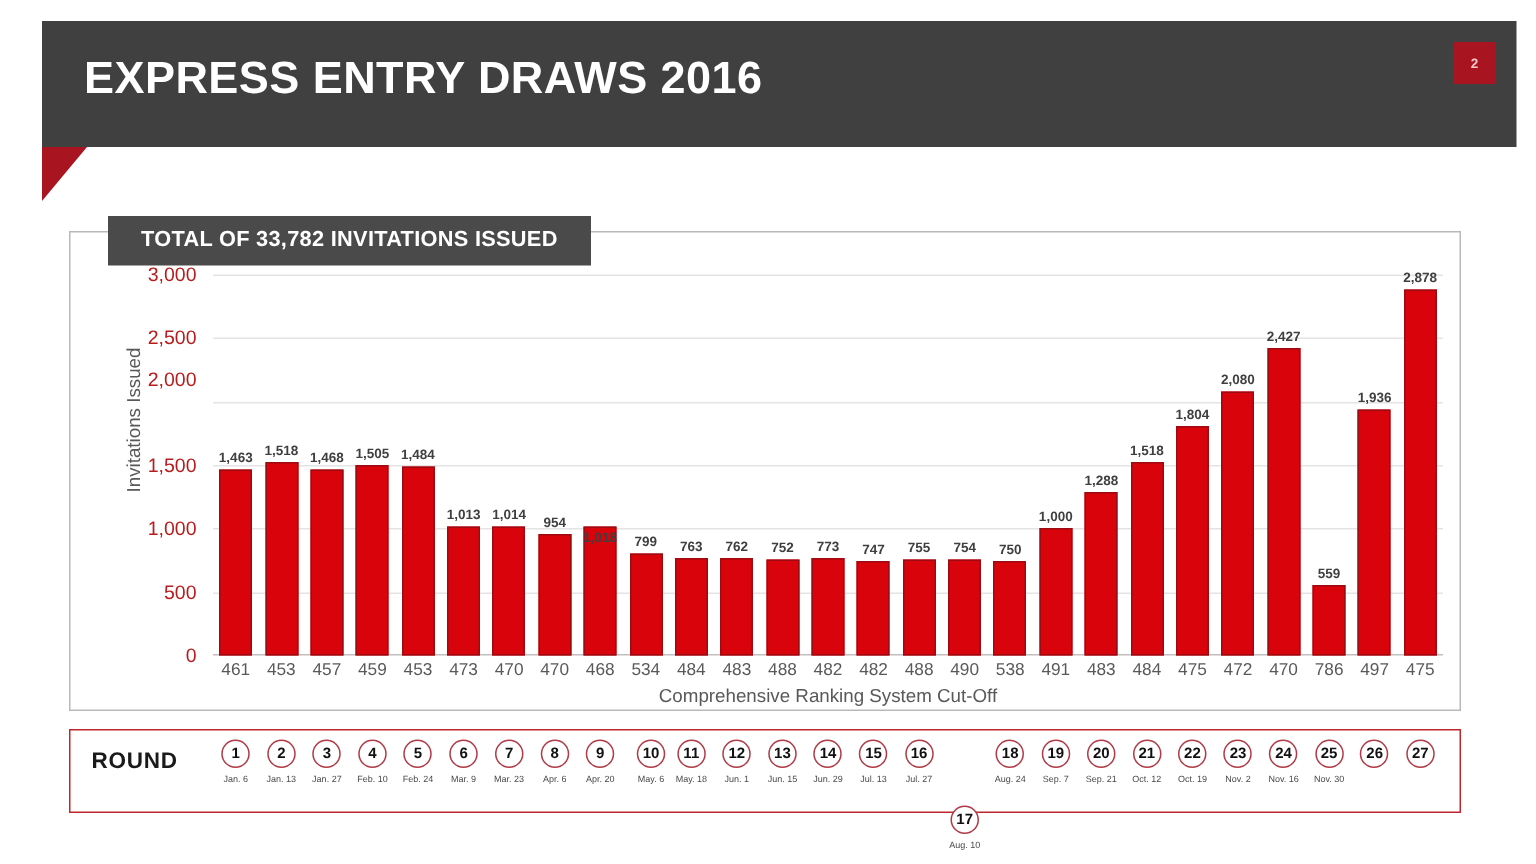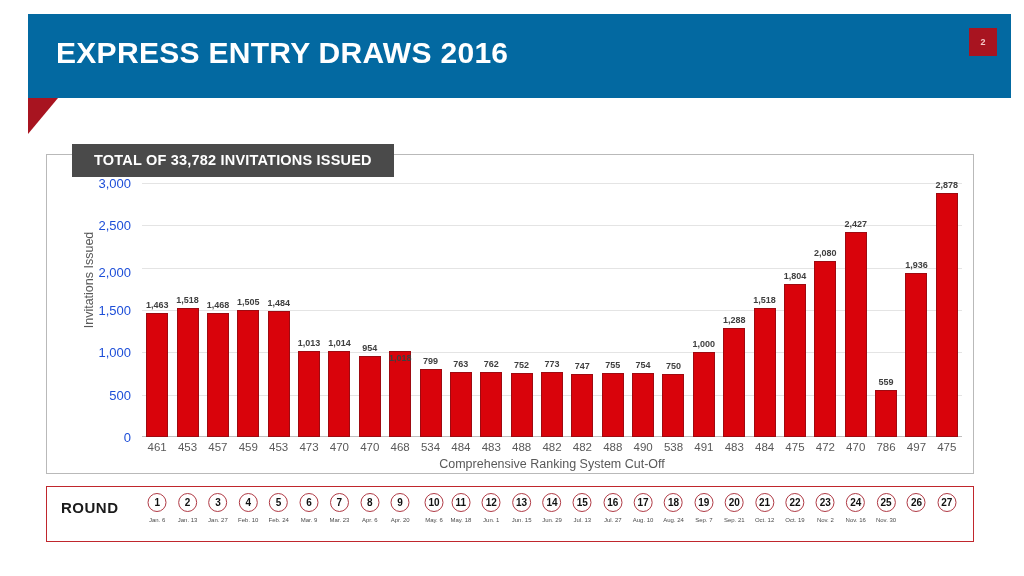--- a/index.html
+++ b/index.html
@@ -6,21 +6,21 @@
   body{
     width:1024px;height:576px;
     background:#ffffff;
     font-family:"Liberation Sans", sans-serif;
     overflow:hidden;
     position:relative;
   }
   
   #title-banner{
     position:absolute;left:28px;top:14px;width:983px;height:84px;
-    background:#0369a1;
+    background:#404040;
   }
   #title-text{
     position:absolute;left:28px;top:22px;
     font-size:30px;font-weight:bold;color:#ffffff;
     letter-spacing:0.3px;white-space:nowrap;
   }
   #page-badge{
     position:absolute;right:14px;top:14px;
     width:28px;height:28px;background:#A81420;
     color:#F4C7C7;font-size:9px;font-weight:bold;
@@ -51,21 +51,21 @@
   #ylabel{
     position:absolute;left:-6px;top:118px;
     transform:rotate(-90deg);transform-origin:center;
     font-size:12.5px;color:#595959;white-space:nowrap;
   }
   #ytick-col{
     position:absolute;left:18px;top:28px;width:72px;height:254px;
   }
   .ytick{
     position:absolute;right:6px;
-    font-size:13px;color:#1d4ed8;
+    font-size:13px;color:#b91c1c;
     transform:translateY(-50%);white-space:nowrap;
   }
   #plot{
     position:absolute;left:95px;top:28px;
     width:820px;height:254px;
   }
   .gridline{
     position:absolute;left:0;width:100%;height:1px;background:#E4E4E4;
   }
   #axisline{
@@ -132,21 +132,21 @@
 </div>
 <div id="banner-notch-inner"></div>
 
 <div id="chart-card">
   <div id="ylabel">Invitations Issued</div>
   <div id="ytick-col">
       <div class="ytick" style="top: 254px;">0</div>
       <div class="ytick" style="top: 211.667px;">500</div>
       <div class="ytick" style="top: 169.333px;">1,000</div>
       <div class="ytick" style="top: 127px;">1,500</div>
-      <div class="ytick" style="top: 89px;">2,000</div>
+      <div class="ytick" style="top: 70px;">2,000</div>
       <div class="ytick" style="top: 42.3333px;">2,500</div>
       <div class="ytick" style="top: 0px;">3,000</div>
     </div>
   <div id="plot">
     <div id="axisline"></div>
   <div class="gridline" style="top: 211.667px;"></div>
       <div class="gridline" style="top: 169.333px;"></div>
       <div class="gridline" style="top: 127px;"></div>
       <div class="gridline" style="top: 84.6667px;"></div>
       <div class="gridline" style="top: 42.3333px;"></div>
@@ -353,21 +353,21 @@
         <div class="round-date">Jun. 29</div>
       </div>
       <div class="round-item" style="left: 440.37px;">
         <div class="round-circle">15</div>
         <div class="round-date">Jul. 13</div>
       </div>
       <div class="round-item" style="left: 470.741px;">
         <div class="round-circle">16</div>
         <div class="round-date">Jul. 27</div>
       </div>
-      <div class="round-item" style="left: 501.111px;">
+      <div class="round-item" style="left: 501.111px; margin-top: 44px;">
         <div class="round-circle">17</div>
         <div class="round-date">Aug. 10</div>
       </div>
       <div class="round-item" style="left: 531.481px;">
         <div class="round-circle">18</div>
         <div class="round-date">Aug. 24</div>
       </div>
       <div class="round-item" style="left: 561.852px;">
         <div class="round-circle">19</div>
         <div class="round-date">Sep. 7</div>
==================================================
Work request => Reproduce the lines above letter for letter. The pictures stay behind.

Final answer =>
--- a/index.html
+++ b/index.html
@@ -6,21 +6,21 @@
   body{
     width:1024px;height:576px;
     background:#ffffff;
     font-family:"Liberation Sans", sans-serif;
     overflow:hidden;
     position:relative;
   }
   
   #title-banner{
     position:absolute;left:28px;top:14px;width:983px;height:84px;
-    background:#0369a1;
+    background:#404040;
   }
   #title-text{
     position:absolute;left:28px;top:22px;
     font-size:30px;font-weight:bold;color:#ffffff;
     letter-spacing:0.3px;white-space:nowrap;
   }
   #page-badge{
     position:absolute;right:14px;top:14px;
     width:28px;height:28px;background:#A81420;
     color:#F4C7C7;font-size:9px;font-weight:bold;
@@ -51,21 +51,21 @@
   #ylabel{
     position:absolute;left:-6px;top:118px;
     transform:rotate(-90deg);transform-origin:center;
     font-size:12.5px;color:#595959;white-space:nowrap;
   }
   #ytick-col{
     position:absolute;left:18px;top:28px;width:72px;height:254px;
   }
   .ytick{
     position:absolute;right:6px;
-    font-size:13px;color:#1d4ed8;
+    font-size:13px;color:#b91c1c;
     transform:translateY(-50%);white-space:nowrap;
   }
   #plot{
     position:absolute;left:95px;top:28px;
     width:820px;height:254px;
   }
   .gridline{
     position:absolute;left:0;width:100%;height:1px;background:#E4E4E4;
   }
   #axisline{
@@ -132,21 +132,21 @@
 </div>
 <div id="banner-notch-inner"></div>
 
 <div id="chart-card">
   <div id="ylabel">Invitations Issued</div>
   <div id="ytick-col">
       <div class="ytick" style="top: 254px;">0</div>
       <div class="ytick" style="top: 211.667px;">500</div>
       <div class="ytick" style="top: 169.333px;">1,000</div>
       <div class="ytick" style="top: 127px;">1,500</div>
-      <div class="ytick" style="top: 89px;">2,000</div>
+      <div class="ytick" style="top: 70px;">2,000</div>
       <div class="ytick" style="top: 42.3333px;">2,500</div>
       <div class="ytick" style="top: 0px;">3,000</div>
     </div>
   <div id="plot">
     <div id="axisline"></div>
   <div class="gridline" style="top: 211.667px;"></div>
       <div class="gridline" style="top: 169.333px;"></div>
       <div class="gridline" style="top: 127px;"></div>
       <div class="gridline" style="top: 84.6667px;"></div>
       <div class="gridline" style="top: 42.3333px;"></div>
@@ -353,21 +353,21 @@
         <div class="round-date">Jun. 29</div>
       </div>
       <div class="round-item" style="left: 440.37px;">
         <div class="round-circle">15</div>
         <div class="round-date">Jul. 13</div>
       </div>
       <div class="round-item" style="left: 470.741px;">
         <div class="round-circle">16</div>
         <div class="round-date">Jul. 27</div>
       </div>
-      <div class="round-item" style="left: 501.111px;">
+      <div class="round-item" style="left: 501.111px; margin-top: 44px;">
         <div class="round-circle">17</div>
         <div class="round-date">Aug. 10</div>
       </div>
       <div class="round-item" style="left: 531.481px;">
         <div class="round-circle">18</div>
         <div class="round-date">Aug. 24</div>
       </div>
       <div class="round-item" style="left: 561.852px;">
         <div class="round-circle">19</div>
         <div class="round-date">Sep. 7</div>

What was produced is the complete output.